Problem to solve.
Would you repeat exactly the part of the listing below that runs from the line containing "[282,936,810,970] 9078の10進数変換｜2進数｜8進数｜ ->" down to the line containing "[282,1493,810,1527] 1703の10進数変換｜2進数｜8進数｜ ->", inclusive, and nothing else?

Material provided.
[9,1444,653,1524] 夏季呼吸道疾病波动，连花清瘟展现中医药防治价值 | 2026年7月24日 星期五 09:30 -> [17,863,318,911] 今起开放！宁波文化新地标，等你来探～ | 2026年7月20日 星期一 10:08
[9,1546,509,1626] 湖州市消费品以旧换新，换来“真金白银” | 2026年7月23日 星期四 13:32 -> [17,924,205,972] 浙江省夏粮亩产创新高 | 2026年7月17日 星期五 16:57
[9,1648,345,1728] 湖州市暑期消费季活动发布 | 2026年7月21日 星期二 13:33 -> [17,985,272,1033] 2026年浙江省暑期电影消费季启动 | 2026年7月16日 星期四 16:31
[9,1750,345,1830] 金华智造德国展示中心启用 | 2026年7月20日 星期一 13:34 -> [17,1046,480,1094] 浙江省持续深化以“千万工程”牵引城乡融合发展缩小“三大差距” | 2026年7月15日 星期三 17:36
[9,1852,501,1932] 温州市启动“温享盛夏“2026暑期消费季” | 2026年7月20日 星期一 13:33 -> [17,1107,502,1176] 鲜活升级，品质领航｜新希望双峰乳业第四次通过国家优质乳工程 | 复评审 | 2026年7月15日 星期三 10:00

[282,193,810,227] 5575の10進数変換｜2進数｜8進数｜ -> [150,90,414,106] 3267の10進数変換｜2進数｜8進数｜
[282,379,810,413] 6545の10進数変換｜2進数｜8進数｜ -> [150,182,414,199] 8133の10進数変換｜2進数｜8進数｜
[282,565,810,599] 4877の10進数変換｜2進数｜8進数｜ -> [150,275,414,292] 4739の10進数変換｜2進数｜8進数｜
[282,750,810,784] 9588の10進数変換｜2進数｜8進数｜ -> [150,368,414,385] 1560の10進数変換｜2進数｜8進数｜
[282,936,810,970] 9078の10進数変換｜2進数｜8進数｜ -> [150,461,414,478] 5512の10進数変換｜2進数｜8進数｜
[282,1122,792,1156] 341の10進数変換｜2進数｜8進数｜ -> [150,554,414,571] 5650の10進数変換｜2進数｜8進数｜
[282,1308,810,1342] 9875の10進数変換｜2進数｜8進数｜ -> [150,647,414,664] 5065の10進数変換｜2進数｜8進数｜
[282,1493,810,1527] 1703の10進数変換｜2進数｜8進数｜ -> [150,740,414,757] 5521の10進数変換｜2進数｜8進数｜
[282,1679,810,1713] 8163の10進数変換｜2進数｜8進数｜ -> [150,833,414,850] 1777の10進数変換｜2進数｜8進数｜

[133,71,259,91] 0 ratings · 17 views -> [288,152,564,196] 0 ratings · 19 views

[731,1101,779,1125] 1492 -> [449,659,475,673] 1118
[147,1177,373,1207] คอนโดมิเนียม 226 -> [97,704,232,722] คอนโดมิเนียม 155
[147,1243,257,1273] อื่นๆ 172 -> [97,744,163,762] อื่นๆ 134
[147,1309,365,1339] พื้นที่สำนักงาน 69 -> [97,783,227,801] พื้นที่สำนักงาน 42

Exercise response.
[282,936,810,970] 9078の10進数変換｜2進数｜8進数｜ -> [150,461,414,478] 5512の10進数変換｜2進数｜8進数｜
[282,1122,792,1156] 341の10進数変換｜2進数｜8進数｜ -> [150,554,414,571] 5650の10進数変換｜2進数｜8進数｜
[282,1308,810,1342] 9875の10進数変換｜2進数｜8進数｜ -> [150,647,414,664] 5065の10進数変換｜2進数｜8進数｜
[282,1493,810,1527] 1703の10進数変換｜2進数｜8進数｜ -> [150,740,414,757] 5521の10進数変換｜2進数｜8進数｜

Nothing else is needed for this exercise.